▶ _Activity_
Repeat, exactly and with no pictures, the lines that run from the beginning of the entries through the line containing "order number: 4506614250 -> 4506614200".

(Records from a data source)
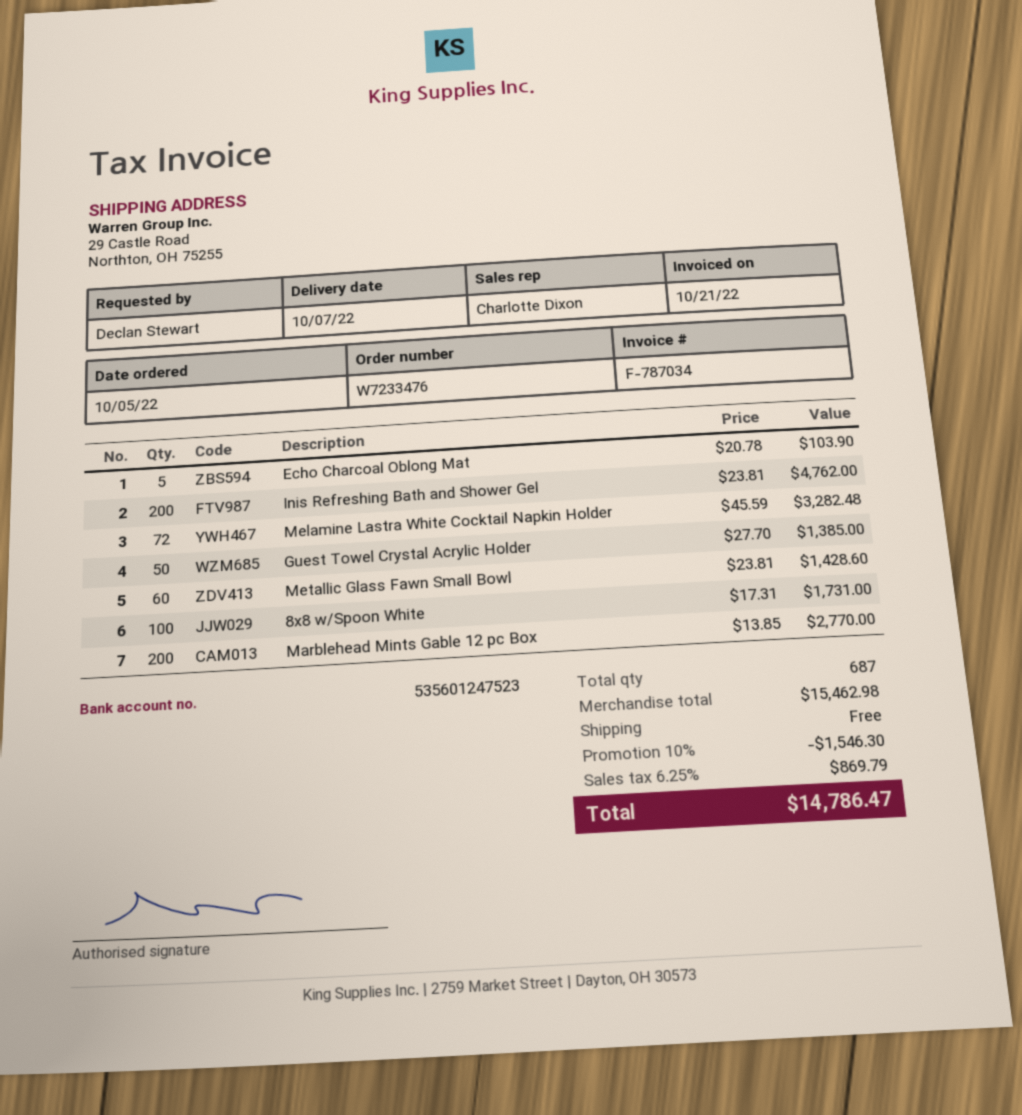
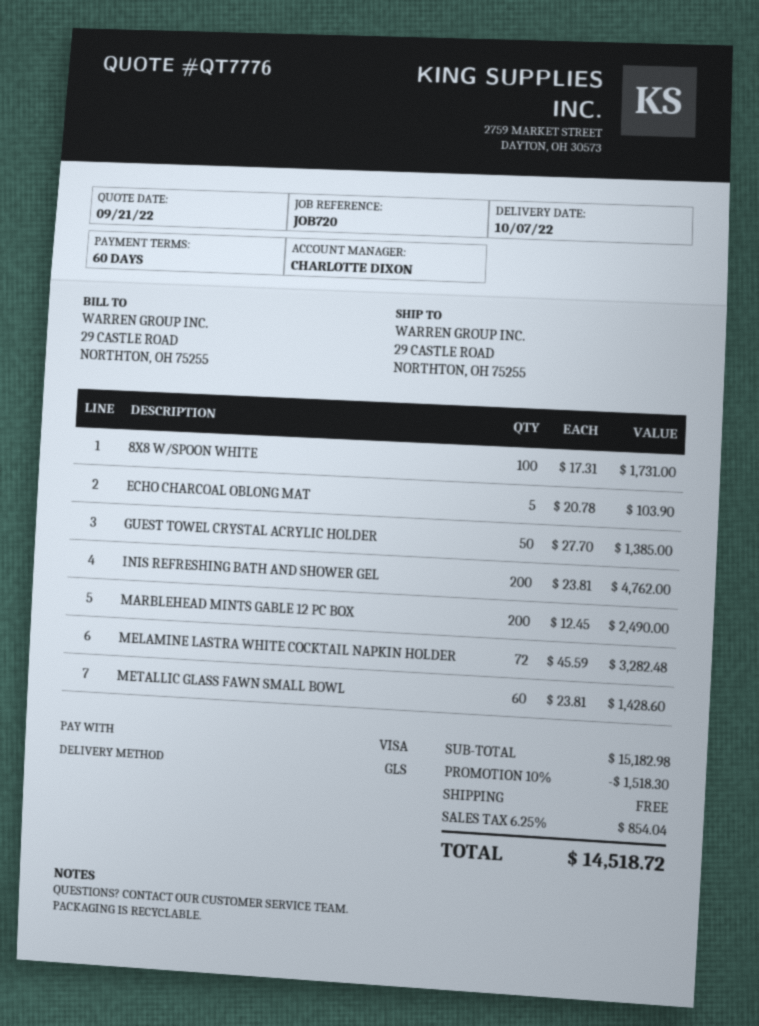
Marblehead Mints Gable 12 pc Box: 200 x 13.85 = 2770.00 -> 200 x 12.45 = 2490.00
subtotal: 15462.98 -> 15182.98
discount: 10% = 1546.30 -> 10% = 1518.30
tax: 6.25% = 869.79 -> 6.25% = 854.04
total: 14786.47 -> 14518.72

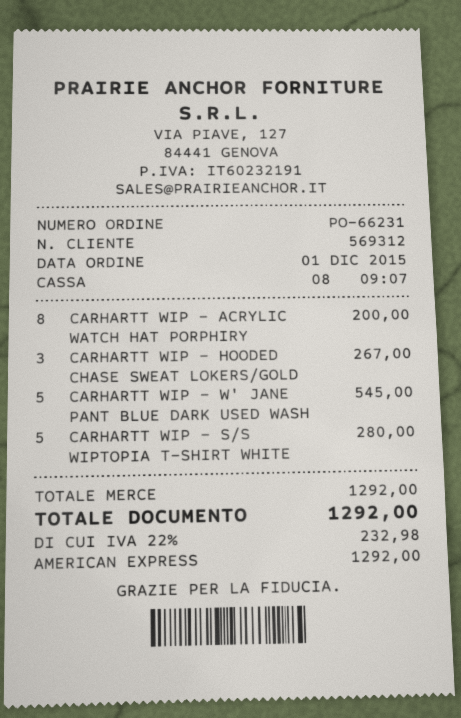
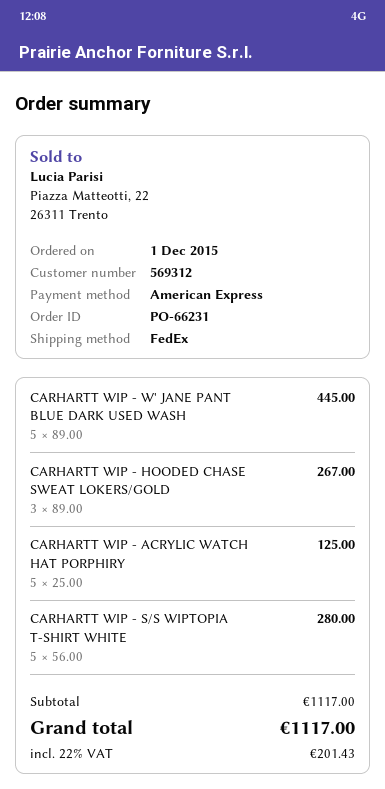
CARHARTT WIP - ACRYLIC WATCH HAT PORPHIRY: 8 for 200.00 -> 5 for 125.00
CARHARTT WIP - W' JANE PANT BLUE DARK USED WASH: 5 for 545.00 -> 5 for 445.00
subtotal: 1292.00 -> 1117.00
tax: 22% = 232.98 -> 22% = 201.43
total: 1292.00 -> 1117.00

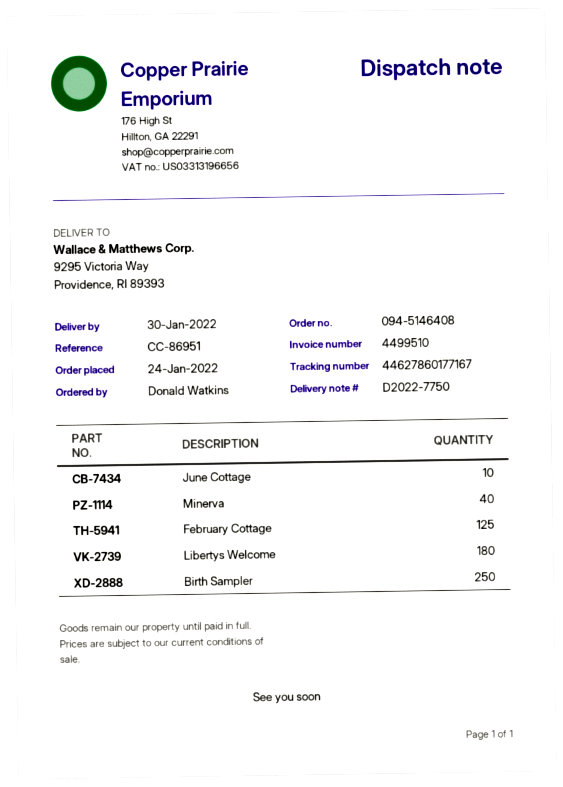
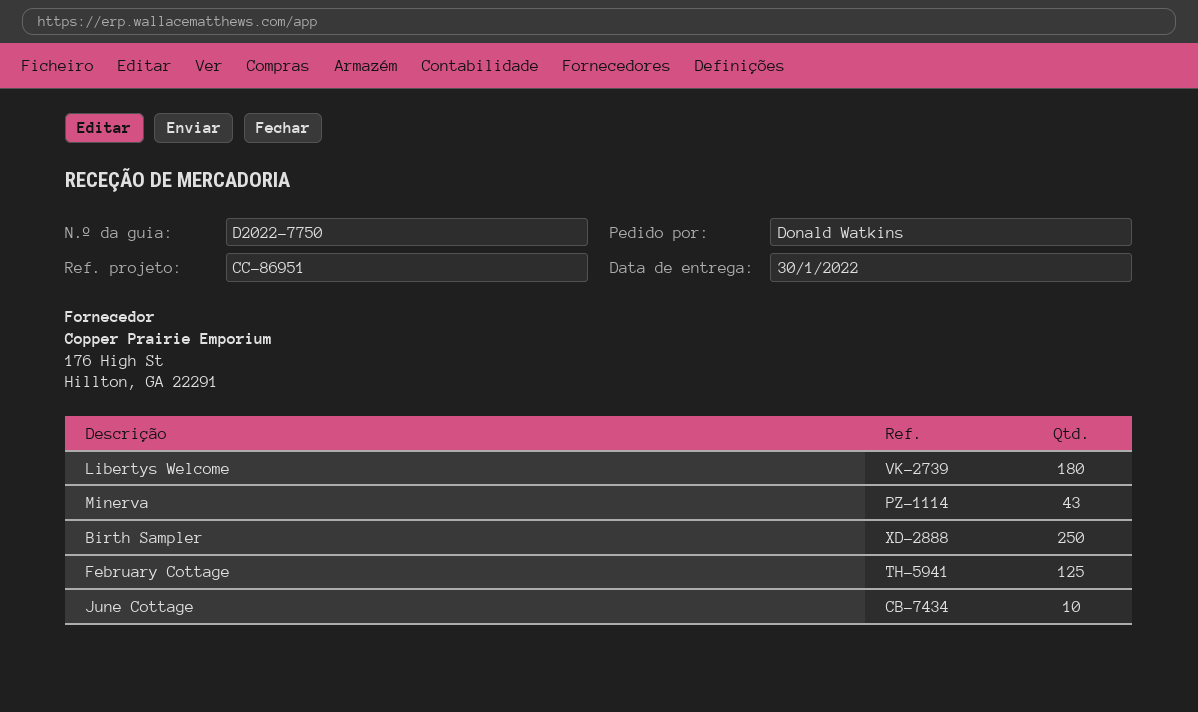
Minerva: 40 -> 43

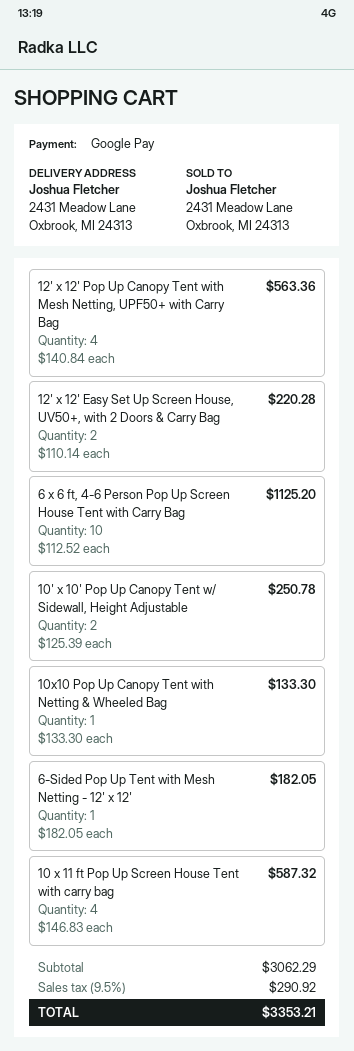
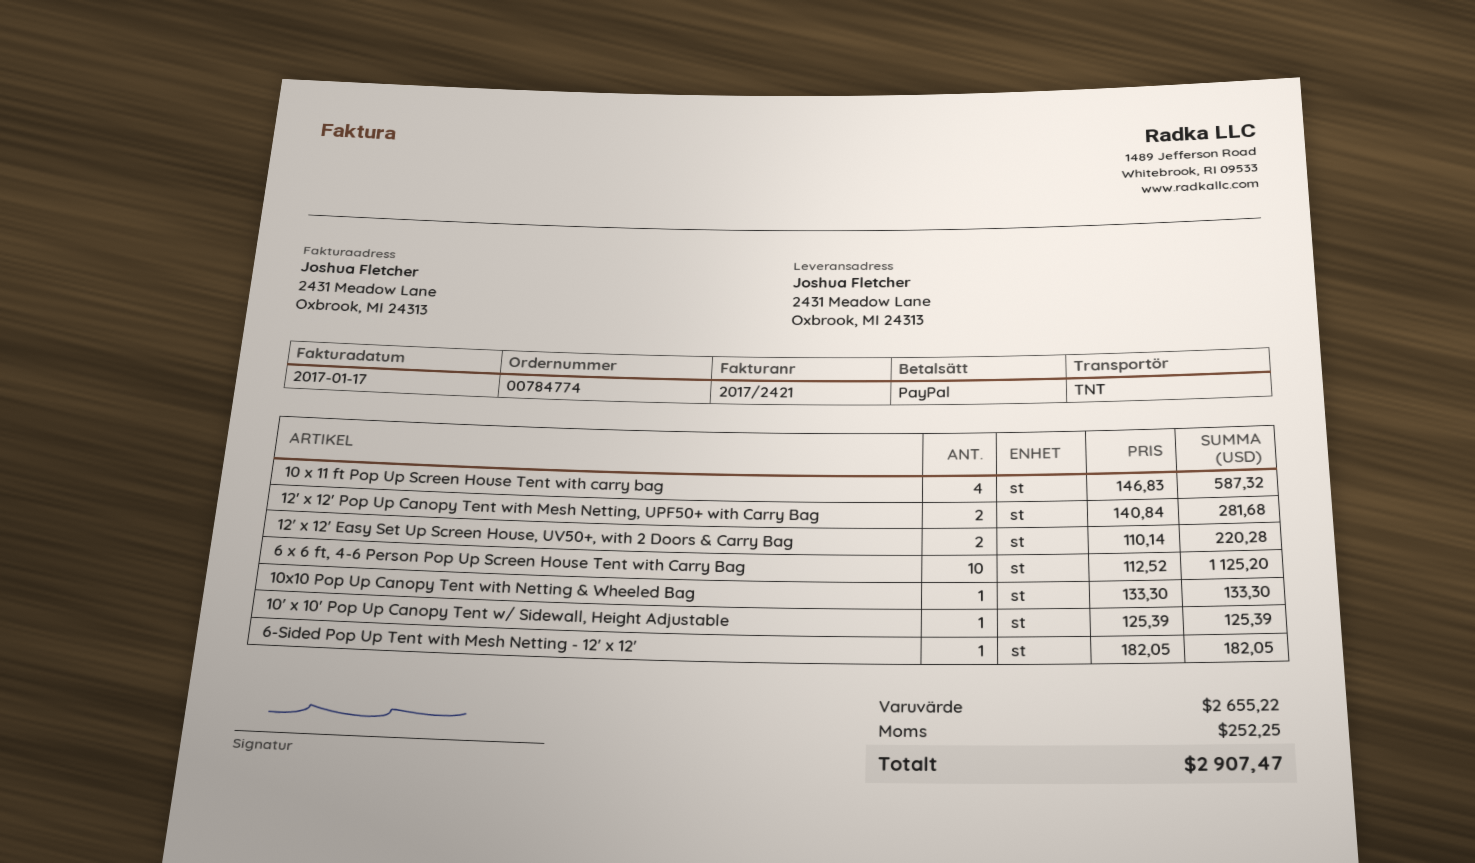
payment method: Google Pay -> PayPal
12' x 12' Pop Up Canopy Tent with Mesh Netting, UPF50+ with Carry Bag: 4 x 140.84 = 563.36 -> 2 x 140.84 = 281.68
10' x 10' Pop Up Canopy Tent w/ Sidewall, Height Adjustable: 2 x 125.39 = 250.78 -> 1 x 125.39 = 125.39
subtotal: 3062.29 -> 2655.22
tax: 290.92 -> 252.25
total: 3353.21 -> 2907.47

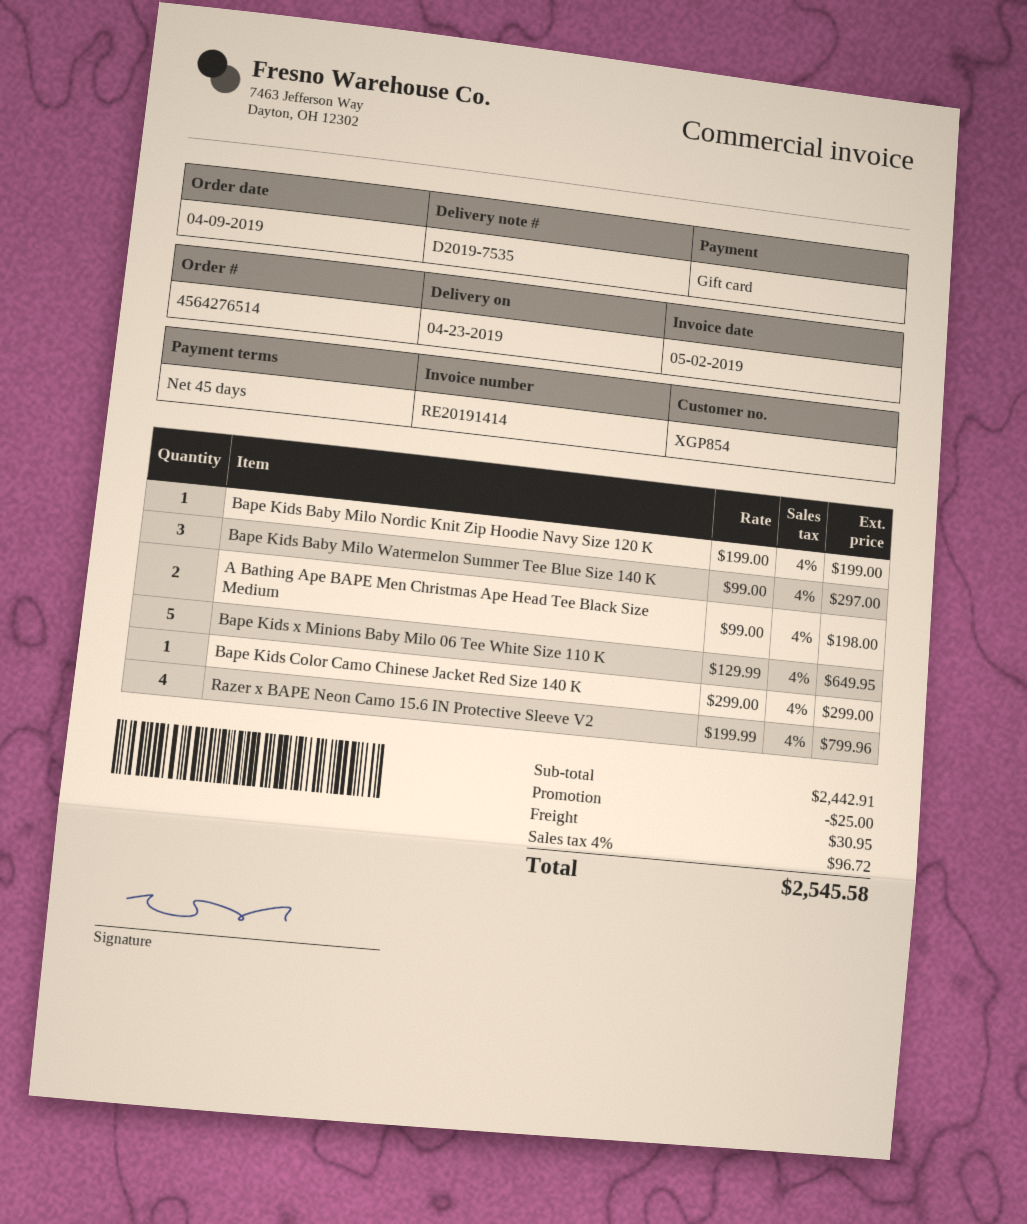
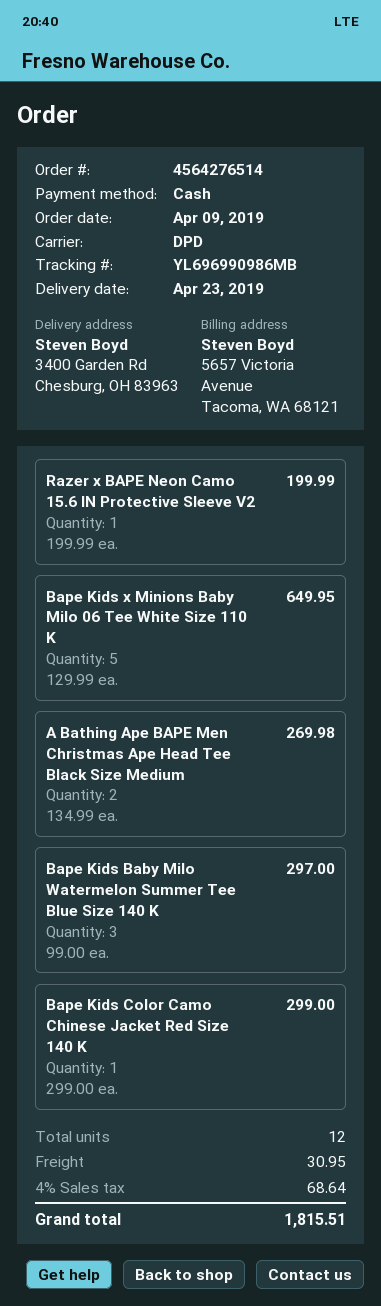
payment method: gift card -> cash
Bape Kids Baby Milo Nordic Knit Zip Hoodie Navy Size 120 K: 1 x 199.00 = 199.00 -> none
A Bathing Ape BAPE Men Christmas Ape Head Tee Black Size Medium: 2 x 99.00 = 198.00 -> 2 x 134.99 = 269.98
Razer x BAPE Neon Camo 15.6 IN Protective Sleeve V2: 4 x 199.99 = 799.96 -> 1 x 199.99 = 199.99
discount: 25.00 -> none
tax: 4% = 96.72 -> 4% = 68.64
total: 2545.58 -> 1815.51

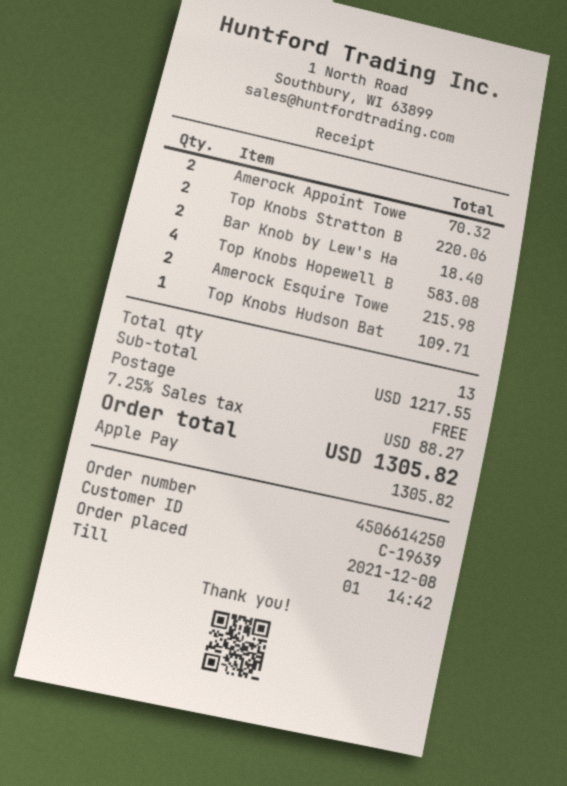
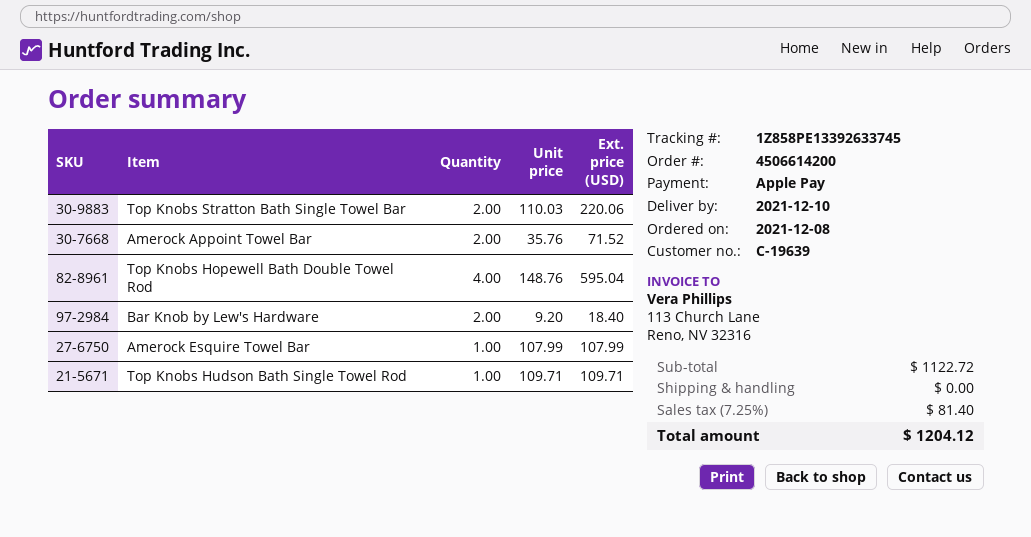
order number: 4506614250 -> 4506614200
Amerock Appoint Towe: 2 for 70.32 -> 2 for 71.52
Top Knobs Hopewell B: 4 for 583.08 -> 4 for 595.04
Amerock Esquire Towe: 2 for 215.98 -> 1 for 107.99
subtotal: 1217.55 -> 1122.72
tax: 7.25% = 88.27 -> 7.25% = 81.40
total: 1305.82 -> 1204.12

▶ _Exercise solution_
Marblehead Mints Gable 12 pc Box: 200 x 13.85 = 2770.00 -> 200 x 12.45 = 2490.00
subtotal: 15462.98 -> 15182.98
discount: 10% = 1546.30 -> 10% = 1518.30
tax: 6.25% = 869.79 -> 6.25% = 854.04
total: 14786.47 -> 14518.72

CARHARTT WIP - ACRYLIC WATCH HAT PORPHIRY: 8 for 200.00 -> 5 for 125.00
CARHARTT WIP - W' JANE PANT BLUE DARK USED WASH: 5 for 545.00 -> 5 for 445.00
subtotal: 1292.00 -> 1117.00
tax: 22% = 232.98 -> 22% = 201.43
total: 1292.00 -> 1117.00

Minerva: 40 -> 43

payment method: Google Pay -> PayPal
12' x 12' Pop Up Canopy Tent with Mesh Netting, UPF50+ with Carry Bag: 4 x 140.84 = 563.36 -> 2 x 140.84 = 281.68
10' x 10' Pop Up Canopy Tent w/ Sidewall, Height Adjustable: 2 x 125.39 = 250.78 -> 1 x 125.39 = 125.39
subtotal: 3062.29 -> 2655.22
tax: 290.92 -> 252.25
total: 3353.21 -> 2907.47

payment method: gift card -> cash
Bape Kids Baby Milo Nordic Knit Zip Hoodie Navy Size 120 K: 1 x 199.00 = 199.00 -> none
A Bathing Ape BAPE Men Christmas Ape Head Tee Black Size Medium: 2 x 99.00 = 198.00 -> 2 x 134.99 = 269.98
Razer x BAPE Neon Camo 15.6 IN Protective Sleeve V2: 4 x 199.99 = 799.96 -> 1 x 199.99 = 199.99
discount: 25.00 -> none
tax: 4% = 96.72 -> 4% = 68.64
total: 2545.58 -> 1815.51

order number: 4506614250 -> 4506614200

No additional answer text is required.